Houve uma ocasião em que a Verdade e a Mentira se encontraram numa estrada.
- Boa tarde – disse a Verdade.
- Boa tarde – retrucou a Mentira. – Como você tem passado?
- Sinto dizer que não vou lá muito bem. Sabe, os tempos andam difíceis para uma pessoa como eu – lamentou a Verdade.
- É dá pra perceber – disse a Mentira,olhando de cima embaixo as roupas esfarrapadas da Verdade.
- Parece que você não faz uma boa refeição há algum tempo
- Para ser honesta não faço mesmo – admitiu a Verdade. – Ninguém mais quer usar os meus serviços.
Onde quer que eu vá, muita gente me ignora ou faz pouco de mim.

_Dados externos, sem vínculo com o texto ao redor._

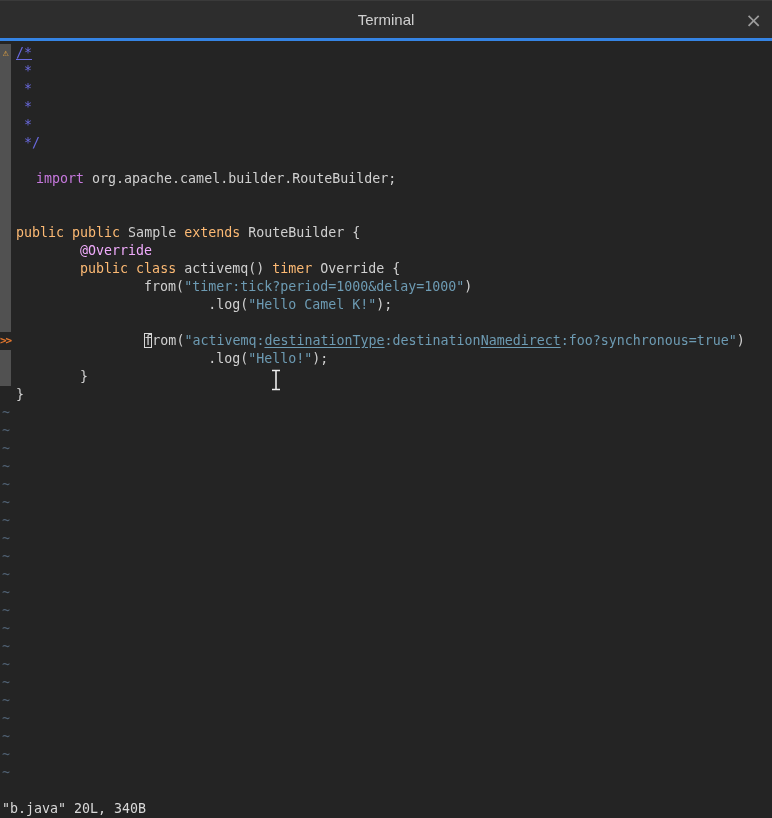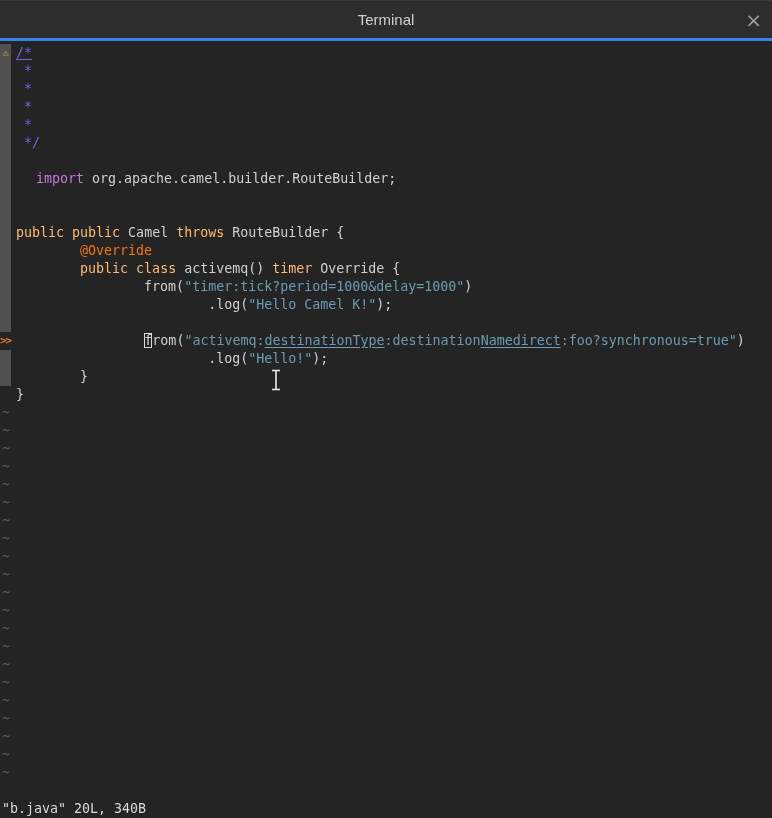"Camel" span.tok-plain { text: Camel -> Sample }
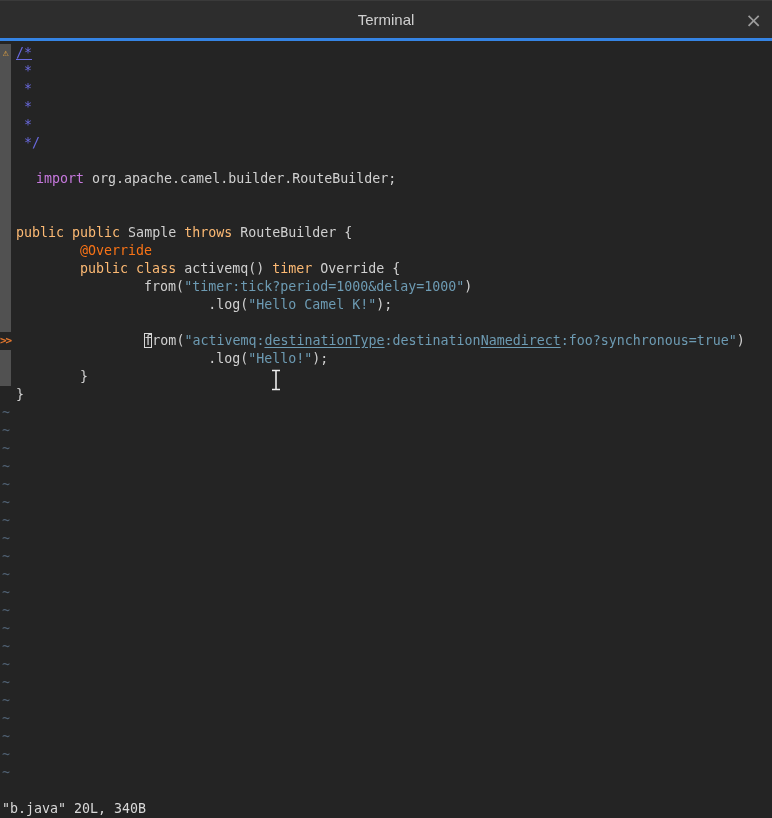"throws" span.tok-kw { text: throws -> extends }
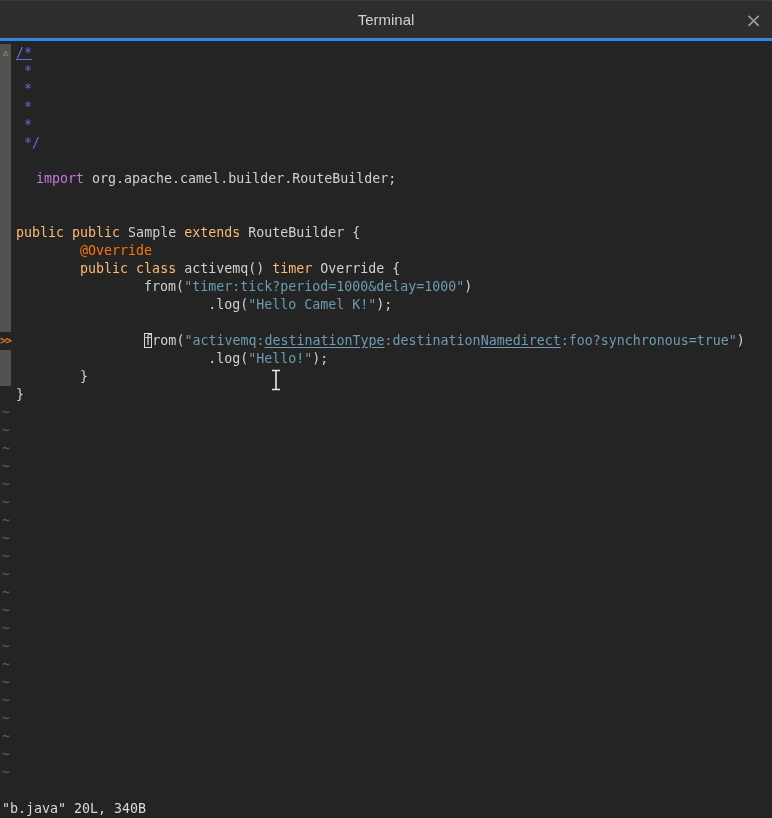"@Override" .tok-ann { color: #f97316 -> #f0abfc }
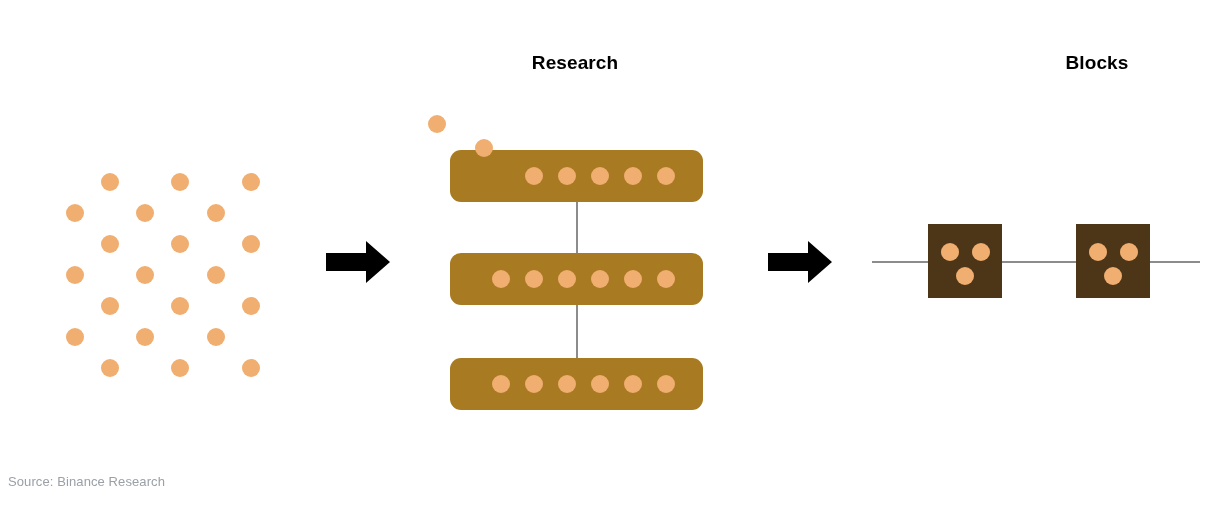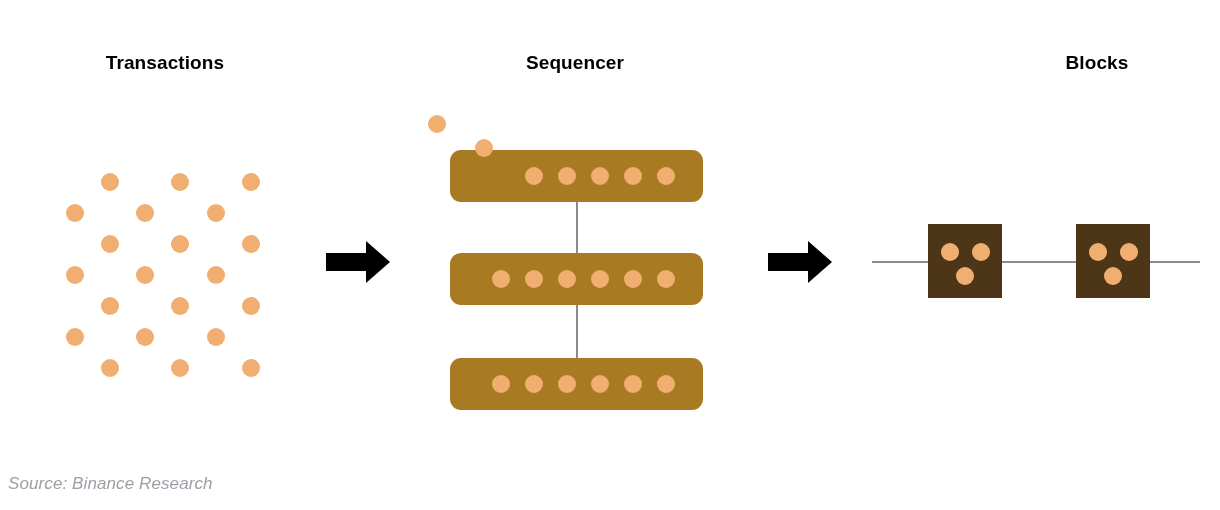"Transactions" div.col-title { html: <div>Transactions</div> -> none }
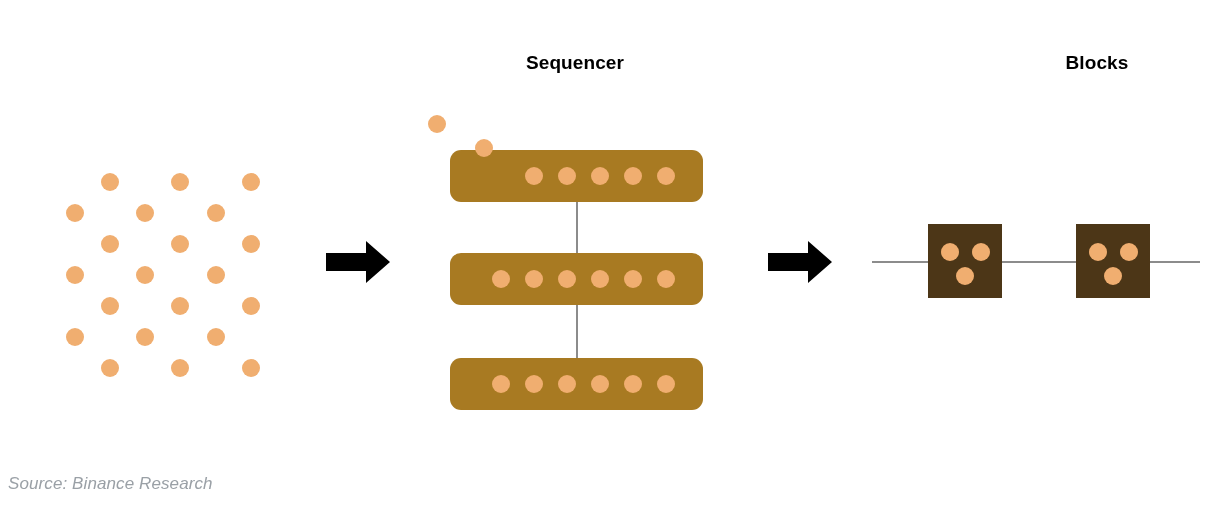"Sequencer" div.col-title { text: Sequencer -> Research }
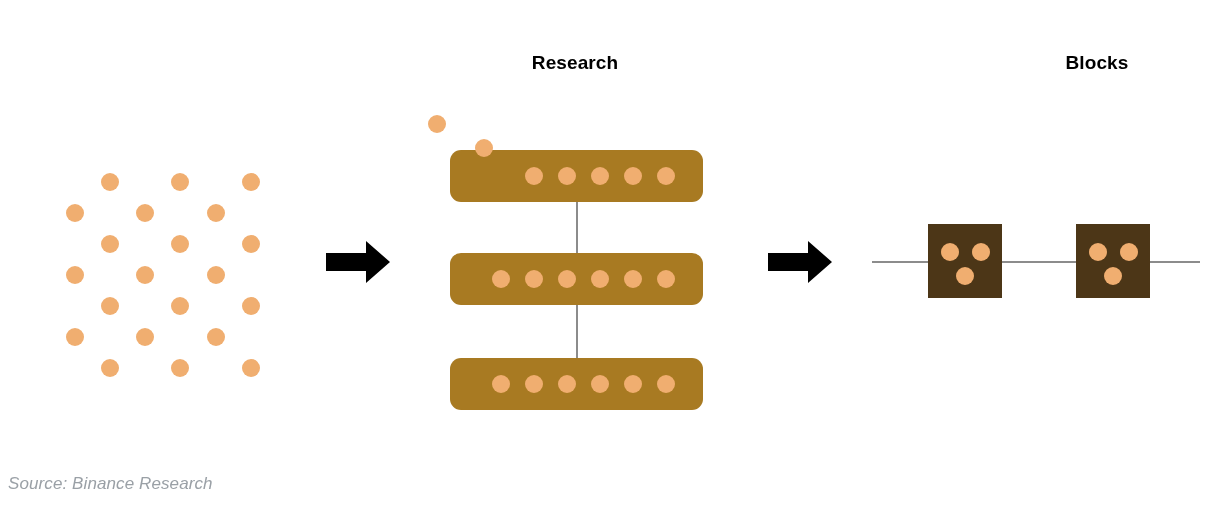"Source: Binance Research" #source-note { font-size: 17px -> 13px; font-style: italic -> none }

Estou perdendo o ânimo, sabe.
Estou começando a me perguntar se vale a pena continuar assim.
- E por que diabos você continua? venha comigo que vou lhe mostrar como se dar bem.
Não há nesse mundo razão para você deixar de comer o que quiser, como eu, nem de se vestir com as melhores roupas, como eu.
Mas prometa que não vai dizer absolutamente nada contra mim enquanto estivermos juntas.
A Verdade prometeu e concordou em acompanhar a mentira por algum tempo, não por gostar de sua companhia mas por ter tanta fome que estava prestes a desmaiar se não colocasse alguma coisa pra dentro do estômago.
Seguiram as duas pela estrada até chegar em a uma cidade e a Mentira foi logo conduzindo a Verdade para a melhor mesa do melhor restaurante das redondezas.
- Garçom, traga a carne mais apetitosa, as sobremesas mais gostosas e o vinho mais saboroso que vocês tiverem – pediu ela, e as duas passaram a tarde toda comendo e bebendo do bom e do melhor.
Por fim, quando já não agüentavam mais, a Mentira começou a bater na mesa com os punhos cerrados e a chamar pelo gerente, que veio correndo.
- Que diabo de lugar é este? Eu entreguei uma moeda de ouro ao garçom há quase uma hora e ele ainda não trouxe o troco.
O gerente mandou chamar o garçom, que disse não ter recebido um centavo sequer daquela senhora.
- O quê? – gritou a Mentira, chamando a atenção de todo mundo que estava ali presente.
- Não posso acreditar numa coisa dessas. Duas inocentes e respeitáveis cidadãs chegam a uma casa como está para almoçar e vocês tentem roubar-lhes o dinheiro ganho com muito suor, Vocês são um bando de ladrões mentirosos.
Podem me enganar uma vez mas estejam certos de que não vão me ver nunca mais.
Tome – e jogou uma moeda de ouro nas mãos do gerente.
- E não vá se esquecer do meu troco outra vez.
O gerente, porém, receando pela reputação do restaurante, recusou-se a aceitar a moeda e trouxe o troco para a primeira que a Mentira dizia ter entregado ao garçom.
Levou depois o garçom para um canto, chamou-o de canalha e disse que estava pensando em demiti-lo.
E por mais que o pobre negasse ter recebido um centavo sequer da freguesa, o gerente continuou sem acreditar nele.
- Ora essa, onde foi parar a Verdade? – murmurou o garçom. – Será que ela abandonou as pobres almas devotadas?
“Não, estou bem aqui,”resmungou a Verdade consigo mesma,”mas meu juízo cedeu à minha fome e agora não posso dizer nada sem quebrar a promessa que fiz à Mentira”.
Assim que as duas saíram na rua, a Mentira soltou uma tremenda gargalhada e congratulou-se com a Verdade:
- Está vendo como o mundo funciona? Você não acha que eu me saí muito bem?
Mas a Verdade se afastou dela.
-Prefiro morrer de fome a viver com você.